Friday, 9 February 2018
Movie Review: The Life And Times Of Judge Roy Bean (1972)
A semi-biographical western, The Life And Times Of Judge Roy Bean takes a relatively lighthearted look at a legendary character.
Gambler and outlaw Roy Bean (Paul Newman) arrives in lawless Texas territory west of the Pecos River. Roughed up at an isolated whorehouse, he is helped by Mexican girl Maria Elena (Victoria Principal) and single handedly disposes of his aggressors. Reverend LaSalle (Anthony Perkins) is passing through the area and helps bury the bodies. Finding a thick textbook of Texas law, Bean installs himself as the local judge. He converts a group of outlaws including Tector Crites (Ned Beatty) into his team of Marshalls, and runs the local saloon as his own courthouse.
Bean is obsessed with celebrated east-coast singer Lillie Langtry (Ava Gardner), adorning his walls with her images and following her news through the New York Times. Gradually a community grows around the rough law-and-order halo provided by Bean. Over the years Bean and Maria Elena adopt a bear, and he grapples with crazed outlaw Bad Bob (Stacy Keach) and conniving lawyer Frank Gass (Roddy McDowall).
Very loosely based on the antics of the real character (who also featured in such films as The Westerner from 1940), The Life And Times Of Judge Roy Bean is amiable but never quite gets its tone right. Director John Huston steers star Paul Newman towards fluffy Butch Cassidy And The Sundance Kid territory, complete with a silly romantic musical interlude featuring a frolic with Maria Elena and a pet bear as the prop instead of the bicycle.

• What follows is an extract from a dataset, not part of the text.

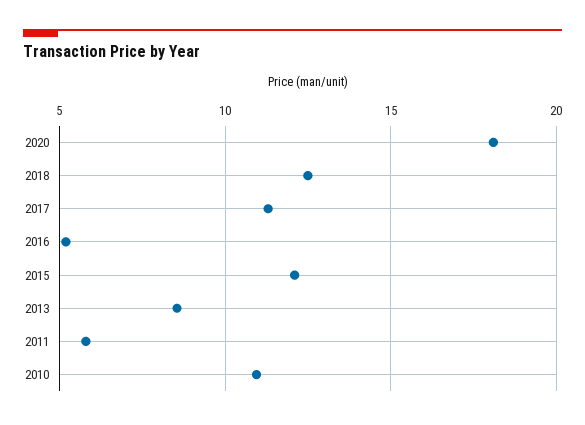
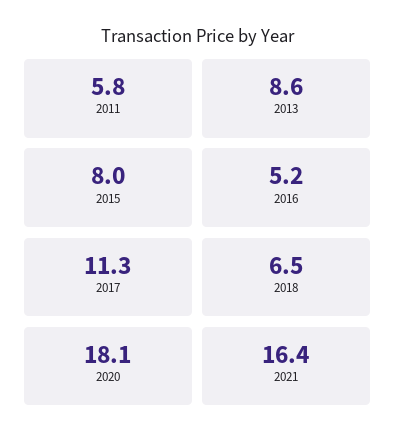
2018: 12.5 -> 6.5
2015: 12 -> 8
2010: 11 -> none
2021: none -> 16.4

The problem is that the John Milius script wants to be somewhere else entirely. According to this screenplay, the only thing notable about Roy Bean is his crusty and caustic character, a self-appointed lawman quick to shoot outlaws in the back and hang others without a second thought. The smooth, suave and charming Newman struggles badly with crusty and caustic, saying the words but unable to overcome his instinctive charm.
Despite the fundamental piece of miscasting, Huston manages to construct a decently enjoyable western. The film is episodic, which in this case helps. Bean's obsession with Langtry and his low-key relationship with Maria Elena are the only constants. Other events and characters come and go in a series of vignettes, some drawn from history and others clearly inflated by legend or totally made up. Huston never dwells for too long in any one place, and the two hours pass swiftly.
The opening sequence is a highlight, with Bean barely surviving a lynching and coming back with a vengeance to clean out the vermin. Later Huston injects sharp humour with a depressed drunk who is allowed to shoot-up the place until he takes aim at the wrong target and suffers the consequences.
The film also carries the requisite look. The setting is remote, dusty and even as a community grows around Bean's courthouse, Huston maintains a desolate frontier aesthetic. Judge Roy Bean may have created his own version of civilization, but it was always rough between the edges.